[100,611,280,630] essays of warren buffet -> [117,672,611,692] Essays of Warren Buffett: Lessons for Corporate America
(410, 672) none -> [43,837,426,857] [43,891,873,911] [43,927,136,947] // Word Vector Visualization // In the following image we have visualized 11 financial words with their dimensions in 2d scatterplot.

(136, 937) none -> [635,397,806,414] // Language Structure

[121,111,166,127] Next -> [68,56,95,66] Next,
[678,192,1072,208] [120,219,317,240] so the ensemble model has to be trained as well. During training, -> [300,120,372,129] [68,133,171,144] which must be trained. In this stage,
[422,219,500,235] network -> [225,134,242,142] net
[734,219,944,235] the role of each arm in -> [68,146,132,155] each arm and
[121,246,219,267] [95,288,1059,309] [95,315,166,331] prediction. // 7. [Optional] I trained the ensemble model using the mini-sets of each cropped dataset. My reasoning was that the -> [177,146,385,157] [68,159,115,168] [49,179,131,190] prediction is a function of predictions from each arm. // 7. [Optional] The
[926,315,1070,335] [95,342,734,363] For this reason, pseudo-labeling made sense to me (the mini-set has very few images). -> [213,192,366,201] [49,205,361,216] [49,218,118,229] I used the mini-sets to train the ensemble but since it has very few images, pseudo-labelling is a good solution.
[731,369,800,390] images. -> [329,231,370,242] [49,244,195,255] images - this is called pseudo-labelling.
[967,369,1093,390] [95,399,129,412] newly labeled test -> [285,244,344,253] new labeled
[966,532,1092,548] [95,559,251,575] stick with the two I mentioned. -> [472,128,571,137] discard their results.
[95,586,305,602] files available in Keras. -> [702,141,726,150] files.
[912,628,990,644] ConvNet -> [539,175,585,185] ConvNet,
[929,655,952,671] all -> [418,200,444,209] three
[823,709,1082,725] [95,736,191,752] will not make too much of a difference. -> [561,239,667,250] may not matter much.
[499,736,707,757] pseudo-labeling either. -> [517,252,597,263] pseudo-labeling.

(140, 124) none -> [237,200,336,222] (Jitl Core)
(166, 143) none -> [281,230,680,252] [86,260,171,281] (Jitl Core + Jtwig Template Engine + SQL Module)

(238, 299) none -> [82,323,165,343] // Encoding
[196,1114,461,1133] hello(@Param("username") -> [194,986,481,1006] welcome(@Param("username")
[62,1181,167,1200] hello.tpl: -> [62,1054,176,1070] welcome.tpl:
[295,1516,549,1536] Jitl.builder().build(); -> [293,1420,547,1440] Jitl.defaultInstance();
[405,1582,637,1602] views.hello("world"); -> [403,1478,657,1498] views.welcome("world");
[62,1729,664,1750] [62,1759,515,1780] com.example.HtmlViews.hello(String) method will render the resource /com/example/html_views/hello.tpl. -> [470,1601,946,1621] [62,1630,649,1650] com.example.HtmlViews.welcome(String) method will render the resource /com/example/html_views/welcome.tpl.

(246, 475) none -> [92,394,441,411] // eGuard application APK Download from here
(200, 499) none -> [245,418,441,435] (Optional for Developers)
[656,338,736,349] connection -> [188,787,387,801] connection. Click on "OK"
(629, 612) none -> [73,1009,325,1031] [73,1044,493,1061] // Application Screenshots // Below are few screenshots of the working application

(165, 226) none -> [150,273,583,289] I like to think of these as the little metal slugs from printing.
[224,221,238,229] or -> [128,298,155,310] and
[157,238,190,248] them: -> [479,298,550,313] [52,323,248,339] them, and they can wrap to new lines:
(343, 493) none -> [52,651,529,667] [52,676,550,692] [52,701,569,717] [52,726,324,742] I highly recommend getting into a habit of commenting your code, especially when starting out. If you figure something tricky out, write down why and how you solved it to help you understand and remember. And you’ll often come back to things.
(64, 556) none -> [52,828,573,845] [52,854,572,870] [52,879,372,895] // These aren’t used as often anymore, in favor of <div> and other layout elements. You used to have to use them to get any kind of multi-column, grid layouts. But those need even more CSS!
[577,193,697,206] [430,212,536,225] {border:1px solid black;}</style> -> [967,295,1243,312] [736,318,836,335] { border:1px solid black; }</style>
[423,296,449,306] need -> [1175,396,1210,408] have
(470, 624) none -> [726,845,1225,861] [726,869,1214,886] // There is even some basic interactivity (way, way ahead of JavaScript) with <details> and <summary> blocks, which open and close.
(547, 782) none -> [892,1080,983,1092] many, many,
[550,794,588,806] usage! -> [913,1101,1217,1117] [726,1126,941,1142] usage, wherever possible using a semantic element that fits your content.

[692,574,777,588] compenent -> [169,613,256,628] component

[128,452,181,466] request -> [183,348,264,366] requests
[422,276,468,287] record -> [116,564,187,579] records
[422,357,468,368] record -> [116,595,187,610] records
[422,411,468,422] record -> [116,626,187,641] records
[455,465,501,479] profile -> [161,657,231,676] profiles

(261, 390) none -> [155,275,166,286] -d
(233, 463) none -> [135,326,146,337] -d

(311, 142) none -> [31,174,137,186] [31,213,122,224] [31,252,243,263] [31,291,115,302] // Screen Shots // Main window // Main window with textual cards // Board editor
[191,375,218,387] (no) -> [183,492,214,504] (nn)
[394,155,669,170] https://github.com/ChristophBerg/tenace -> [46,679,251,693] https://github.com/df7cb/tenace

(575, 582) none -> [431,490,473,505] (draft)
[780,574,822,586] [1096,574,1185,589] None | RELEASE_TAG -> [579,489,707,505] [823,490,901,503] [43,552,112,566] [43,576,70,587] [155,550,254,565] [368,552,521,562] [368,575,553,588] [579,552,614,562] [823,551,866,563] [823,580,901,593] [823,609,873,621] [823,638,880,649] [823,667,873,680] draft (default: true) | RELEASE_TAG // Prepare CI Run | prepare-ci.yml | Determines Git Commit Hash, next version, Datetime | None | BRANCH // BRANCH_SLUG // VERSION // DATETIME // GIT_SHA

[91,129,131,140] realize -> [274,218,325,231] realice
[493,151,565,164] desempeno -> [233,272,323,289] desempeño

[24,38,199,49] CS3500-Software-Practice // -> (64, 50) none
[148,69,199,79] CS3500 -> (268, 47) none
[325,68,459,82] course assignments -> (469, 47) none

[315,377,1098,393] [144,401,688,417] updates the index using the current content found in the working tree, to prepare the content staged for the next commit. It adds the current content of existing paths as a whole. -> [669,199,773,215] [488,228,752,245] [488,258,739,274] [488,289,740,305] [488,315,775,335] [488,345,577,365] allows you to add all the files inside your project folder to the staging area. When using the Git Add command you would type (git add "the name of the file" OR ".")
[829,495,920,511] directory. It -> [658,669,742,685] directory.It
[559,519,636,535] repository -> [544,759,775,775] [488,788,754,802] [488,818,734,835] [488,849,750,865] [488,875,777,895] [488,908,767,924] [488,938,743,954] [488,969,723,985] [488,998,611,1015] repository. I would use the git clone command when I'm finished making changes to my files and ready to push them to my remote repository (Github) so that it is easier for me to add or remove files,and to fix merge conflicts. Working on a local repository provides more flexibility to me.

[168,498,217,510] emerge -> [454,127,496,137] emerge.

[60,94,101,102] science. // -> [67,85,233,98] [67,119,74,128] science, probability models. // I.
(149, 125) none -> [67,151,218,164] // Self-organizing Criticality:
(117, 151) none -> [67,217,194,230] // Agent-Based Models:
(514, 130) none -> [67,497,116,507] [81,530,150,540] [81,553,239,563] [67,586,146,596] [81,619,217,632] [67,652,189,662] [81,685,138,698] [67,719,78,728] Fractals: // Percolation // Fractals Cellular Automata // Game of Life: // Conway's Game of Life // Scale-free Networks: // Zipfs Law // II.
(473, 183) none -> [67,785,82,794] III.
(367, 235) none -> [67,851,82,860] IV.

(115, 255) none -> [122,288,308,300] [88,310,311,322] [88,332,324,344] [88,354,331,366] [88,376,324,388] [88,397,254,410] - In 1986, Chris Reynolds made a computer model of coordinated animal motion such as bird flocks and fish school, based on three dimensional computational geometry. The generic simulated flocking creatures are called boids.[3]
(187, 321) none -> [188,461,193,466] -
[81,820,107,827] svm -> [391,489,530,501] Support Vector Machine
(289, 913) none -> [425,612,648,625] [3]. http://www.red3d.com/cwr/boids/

____

What is being asked:
From the records above, retype only the lines starting at the line that contains "(165, 226) none" and ending at the line that contains "[423,296,449,306] need ->", both included.

Task response:
(165, 226) none -> [150,273,583,289] I like to think of these as the little metal slugs from printing.
[224,221,238,229] or -> [128,298,155,310] and
[157,238,190,248] them: -> [479,298,550,313] [52,323,248,339] them, and they can wrap to new lines:
(343, 493) none -> [52,651,529,667] [52,676,550,692] [52,701,569,717] [52,726,324,742] I highly recommend getting into a habit of commenting your code, especially when starting out. If you figure something tricky out, write down why and how you solved it to help you understand and remember. And you’ll often come back to things.
(64, 556) none -> [52,828,573,845] [52,854,572,870] [52,879,372,895] // These aren’t used as often anymore, in favor of <div> and other layout elements. You used to have to use them to get any kind of multi-column, grid layouts. But those need even more CSS!
[577,193,697,206] [430,212,536,225] {border:1px solid black;}</style> -> [967,295,1243,312] [736,318,836,335] { border:1px solid black; }</style>
[423,296,449,306] need -> [1175,396,1210,408] have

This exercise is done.